A former senior risk consultant at scandal-hit Royal Bank of Scotland (RBS) is reported to be planning to make a number of explosive allegations about deception and greed within the bank's upper echelons, even as the 2008 financial crisis was under way. Victor Hong, based in the US, is set to appear in court in the UK as part of a major action being taken against the bank by its own shareholders.
Fred Goodwin is the former chief executive of RBS who was forced out when his bank nearly collapsed during the financial crisis and had to be rescued by taxpayers.
Hong - who was working for RBS in Greenwich, Connecticut, when he was asked to examine the running of part of the bank - will claim management urged him to keep quiet about huge losses so senior bankers could receive bonuses, despite the bank being run into the ground. He will also allege that when he expressed disquiet about the takeover of ABN Amro, which was in an even worse state, he was ignored because former chief executive Fred Goodwin wanted it to go ahead.
According to capx.co, Hong's other allegations will include:
- being asked by a senior executive if he could destroy an email containing warnings;
- arguing for more aggressive markdowns but being ignored; and
- being blocked from a meeting with the bank's auditors due to his voicing concerns.
Shareholders are taking RBS to court over the UK's largest rights issue in history in 2008 when they were encouraged to invest just months before the crash. RBS is contesting the claims and funding the defence of Sir Fred. The case is expected to go ahead in London in 2016 or 2017.

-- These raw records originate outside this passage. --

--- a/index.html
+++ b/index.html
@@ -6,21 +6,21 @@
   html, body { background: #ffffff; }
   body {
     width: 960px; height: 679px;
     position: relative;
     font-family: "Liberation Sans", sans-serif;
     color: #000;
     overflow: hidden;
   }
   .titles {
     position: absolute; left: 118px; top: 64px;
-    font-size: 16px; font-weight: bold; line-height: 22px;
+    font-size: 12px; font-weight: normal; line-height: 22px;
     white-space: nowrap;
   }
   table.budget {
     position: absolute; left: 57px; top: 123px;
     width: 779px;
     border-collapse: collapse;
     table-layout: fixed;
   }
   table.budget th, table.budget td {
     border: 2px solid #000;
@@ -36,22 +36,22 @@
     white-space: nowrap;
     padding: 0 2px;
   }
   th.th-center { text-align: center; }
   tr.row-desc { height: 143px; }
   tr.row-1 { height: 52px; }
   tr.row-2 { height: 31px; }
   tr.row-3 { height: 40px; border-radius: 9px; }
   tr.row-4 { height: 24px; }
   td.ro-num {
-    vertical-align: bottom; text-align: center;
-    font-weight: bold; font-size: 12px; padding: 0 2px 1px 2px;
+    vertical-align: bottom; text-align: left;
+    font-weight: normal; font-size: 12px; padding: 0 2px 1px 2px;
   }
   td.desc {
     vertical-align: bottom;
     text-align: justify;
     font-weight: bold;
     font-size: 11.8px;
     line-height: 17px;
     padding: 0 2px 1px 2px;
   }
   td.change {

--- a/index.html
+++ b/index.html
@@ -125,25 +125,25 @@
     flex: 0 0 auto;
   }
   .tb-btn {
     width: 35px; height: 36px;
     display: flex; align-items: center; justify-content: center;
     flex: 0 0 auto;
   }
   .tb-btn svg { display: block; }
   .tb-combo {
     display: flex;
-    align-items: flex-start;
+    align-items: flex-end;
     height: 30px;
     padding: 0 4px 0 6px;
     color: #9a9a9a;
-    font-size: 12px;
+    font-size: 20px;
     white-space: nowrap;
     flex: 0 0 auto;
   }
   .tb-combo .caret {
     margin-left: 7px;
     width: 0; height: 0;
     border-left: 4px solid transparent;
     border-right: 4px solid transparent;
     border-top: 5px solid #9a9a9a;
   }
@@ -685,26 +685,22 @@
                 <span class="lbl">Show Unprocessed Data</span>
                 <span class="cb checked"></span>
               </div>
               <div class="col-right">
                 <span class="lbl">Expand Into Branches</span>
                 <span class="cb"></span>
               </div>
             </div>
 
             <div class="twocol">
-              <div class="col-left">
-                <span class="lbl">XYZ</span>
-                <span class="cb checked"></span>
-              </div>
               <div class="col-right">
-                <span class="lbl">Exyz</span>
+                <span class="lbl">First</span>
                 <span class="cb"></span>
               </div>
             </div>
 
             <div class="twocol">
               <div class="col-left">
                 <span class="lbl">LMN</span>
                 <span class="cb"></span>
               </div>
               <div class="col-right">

A spokesman for RBS said: "We are aware of the long standing allegations made by Victor Hong who worked briefly for the bank in 2007. These allegations have over the years been the subject of review by both regulators and RBS and have not been the basis of any findings against the bank. We will respond to them at trial if necessary."
The British taxpayer had to bail out RBS - briefly the largest bank in the world - to the tune of £32bn in 2008. Recently Chancellor George Osborne sold £2bn of its shareholdings and wants to sell more, so further scandals would be embarrassing for the government.